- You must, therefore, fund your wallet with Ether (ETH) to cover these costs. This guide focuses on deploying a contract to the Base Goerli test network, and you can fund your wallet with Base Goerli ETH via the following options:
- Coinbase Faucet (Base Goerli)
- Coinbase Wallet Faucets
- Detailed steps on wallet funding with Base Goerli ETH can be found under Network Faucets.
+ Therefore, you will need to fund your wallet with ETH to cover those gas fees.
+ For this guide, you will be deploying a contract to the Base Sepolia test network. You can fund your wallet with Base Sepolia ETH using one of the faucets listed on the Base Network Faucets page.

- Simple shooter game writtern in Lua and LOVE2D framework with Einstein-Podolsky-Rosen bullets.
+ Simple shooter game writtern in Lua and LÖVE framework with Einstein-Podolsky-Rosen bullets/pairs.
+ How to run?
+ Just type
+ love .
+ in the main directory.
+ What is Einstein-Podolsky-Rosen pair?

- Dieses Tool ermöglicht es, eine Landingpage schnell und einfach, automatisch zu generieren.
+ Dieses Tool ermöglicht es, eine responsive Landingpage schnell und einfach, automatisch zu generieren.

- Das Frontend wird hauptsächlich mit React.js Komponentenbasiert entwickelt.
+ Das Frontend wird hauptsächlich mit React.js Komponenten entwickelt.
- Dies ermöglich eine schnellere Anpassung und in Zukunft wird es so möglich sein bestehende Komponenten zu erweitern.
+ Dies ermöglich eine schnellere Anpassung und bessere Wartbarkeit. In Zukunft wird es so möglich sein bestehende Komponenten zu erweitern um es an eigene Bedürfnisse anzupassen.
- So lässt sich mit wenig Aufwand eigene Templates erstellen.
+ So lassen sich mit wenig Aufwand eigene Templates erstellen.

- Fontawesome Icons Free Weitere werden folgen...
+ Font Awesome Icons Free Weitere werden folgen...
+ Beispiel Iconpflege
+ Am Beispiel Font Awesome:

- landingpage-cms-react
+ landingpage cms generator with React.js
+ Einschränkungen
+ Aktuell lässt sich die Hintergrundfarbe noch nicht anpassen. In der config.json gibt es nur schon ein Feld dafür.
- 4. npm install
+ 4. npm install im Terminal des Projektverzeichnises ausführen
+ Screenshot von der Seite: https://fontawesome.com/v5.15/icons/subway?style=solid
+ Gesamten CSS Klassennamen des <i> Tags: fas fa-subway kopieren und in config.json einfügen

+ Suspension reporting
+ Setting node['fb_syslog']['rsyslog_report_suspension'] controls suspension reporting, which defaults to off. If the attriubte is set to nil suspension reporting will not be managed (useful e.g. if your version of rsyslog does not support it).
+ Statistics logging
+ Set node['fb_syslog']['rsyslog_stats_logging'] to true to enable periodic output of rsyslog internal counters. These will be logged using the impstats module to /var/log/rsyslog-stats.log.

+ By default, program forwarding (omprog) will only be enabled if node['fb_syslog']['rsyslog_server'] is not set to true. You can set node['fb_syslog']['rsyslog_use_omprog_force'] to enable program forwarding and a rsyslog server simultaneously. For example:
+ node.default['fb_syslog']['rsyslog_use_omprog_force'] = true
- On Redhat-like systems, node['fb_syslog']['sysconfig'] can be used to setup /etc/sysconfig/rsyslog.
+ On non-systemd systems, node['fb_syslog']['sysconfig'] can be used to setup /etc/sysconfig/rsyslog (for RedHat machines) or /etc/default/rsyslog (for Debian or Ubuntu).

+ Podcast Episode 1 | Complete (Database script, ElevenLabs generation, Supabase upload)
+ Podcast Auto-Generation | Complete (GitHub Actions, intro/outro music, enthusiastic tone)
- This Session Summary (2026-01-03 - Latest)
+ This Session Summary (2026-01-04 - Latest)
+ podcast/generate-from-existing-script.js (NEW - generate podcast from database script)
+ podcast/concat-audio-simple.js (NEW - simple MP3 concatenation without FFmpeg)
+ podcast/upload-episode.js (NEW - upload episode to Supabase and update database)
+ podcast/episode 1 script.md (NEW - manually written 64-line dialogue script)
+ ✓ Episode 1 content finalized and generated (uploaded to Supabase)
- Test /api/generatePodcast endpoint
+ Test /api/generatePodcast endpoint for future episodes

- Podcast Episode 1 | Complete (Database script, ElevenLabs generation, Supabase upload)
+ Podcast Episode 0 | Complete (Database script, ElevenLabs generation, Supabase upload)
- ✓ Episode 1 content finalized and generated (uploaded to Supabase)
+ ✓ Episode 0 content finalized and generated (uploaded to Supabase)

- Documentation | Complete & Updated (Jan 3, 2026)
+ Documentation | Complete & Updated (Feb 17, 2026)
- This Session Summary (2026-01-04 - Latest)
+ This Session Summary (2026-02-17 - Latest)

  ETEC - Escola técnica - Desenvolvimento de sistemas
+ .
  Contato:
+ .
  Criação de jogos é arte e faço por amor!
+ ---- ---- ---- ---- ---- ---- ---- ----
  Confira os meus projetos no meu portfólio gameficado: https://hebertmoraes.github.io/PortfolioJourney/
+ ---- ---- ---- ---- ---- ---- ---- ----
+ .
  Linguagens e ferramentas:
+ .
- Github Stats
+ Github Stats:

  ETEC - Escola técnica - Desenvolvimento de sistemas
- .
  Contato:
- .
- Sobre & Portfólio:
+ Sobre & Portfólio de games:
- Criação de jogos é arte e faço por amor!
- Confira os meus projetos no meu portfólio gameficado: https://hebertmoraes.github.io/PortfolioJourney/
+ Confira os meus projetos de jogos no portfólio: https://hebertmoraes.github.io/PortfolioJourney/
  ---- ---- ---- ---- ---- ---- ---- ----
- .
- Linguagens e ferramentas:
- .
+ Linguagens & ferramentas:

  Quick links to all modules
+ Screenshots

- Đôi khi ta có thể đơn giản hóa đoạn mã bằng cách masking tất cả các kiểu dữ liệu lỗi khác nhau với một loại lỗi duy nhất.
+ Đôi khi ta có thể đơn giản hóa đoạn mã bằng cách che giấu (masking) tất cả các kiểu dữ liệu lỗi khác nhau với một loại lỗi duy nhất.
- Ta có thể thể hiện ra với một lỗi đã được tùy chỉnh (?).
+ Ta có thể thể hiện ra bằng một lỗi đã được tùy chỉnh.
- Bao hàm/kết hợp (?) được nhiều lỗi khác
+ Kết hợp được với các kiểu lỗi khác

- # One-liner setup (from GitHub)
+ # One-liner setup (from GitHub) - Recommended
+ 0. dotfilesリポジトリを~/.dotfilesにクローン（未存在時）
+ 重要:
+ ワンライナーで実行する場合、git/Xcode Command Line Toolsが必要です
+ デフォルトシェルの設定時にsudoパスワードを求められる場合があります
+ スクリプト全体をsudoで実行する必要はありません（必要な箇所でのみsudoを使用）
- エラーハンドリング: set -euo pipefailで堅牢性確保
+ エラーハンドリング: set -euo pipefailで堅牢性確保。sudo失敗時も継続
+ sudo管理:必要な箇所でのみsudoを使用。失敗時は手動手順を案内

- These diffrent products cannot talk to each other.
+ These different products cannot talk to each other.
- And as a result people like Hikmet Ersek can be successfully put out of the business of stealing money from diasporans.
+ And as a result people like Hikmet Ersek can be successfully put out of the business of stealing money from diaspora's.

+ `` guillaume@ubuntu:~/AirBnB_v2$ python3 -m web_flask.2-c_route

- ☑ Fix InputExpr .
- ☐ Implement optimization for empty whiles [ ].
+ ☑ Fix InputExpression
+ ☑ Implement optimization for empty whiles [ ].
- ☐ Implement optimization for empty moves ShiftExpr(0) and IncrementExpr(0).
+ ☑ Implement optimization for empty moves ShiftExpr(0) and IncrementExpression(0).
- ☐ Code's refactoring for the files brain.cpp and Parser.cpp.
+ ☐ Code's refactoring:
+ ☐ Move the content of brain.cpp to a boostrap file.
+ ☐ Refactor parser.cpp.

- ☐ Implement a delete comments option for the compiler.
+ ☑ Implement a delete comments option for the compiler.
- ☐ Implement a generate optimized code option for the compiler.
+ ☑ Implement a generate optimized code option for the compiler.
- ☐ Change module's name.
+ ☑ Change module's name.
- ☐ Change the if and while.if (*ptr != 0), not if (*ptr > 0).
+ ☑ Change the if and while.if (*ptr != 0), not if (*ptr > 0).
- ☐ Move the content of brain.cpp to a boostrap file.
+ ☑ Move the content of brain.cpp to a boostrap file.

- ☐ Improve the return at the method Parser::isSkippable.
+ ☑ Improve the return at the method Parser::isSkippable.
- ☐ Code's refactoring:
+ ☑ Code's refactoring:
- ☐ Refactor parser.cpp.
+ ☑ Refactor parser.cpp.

Assigned task: Here the job is to set down exactly the lines of the material above that fall between the one with "and update database)" and the one with "- Podcast Episode", inclusive, and nothing beyond them.

Response to the task:
+ podcast/upload-episode.js (NEW - upload episode to Supabase and update database)
+ podcast/episode 1 script.md (NEW - manually written 64-line dialogue script)
+ ✓ Episode 1 content finalized and generated (uploaded to Supabase)
- Test /api/generatePodcast endpoint
+ Test /api/generatePodcast endpoint for future episodes

- Podcast Episode 1 | Complete (Database script, ElevenLabs generation, Supabase upload)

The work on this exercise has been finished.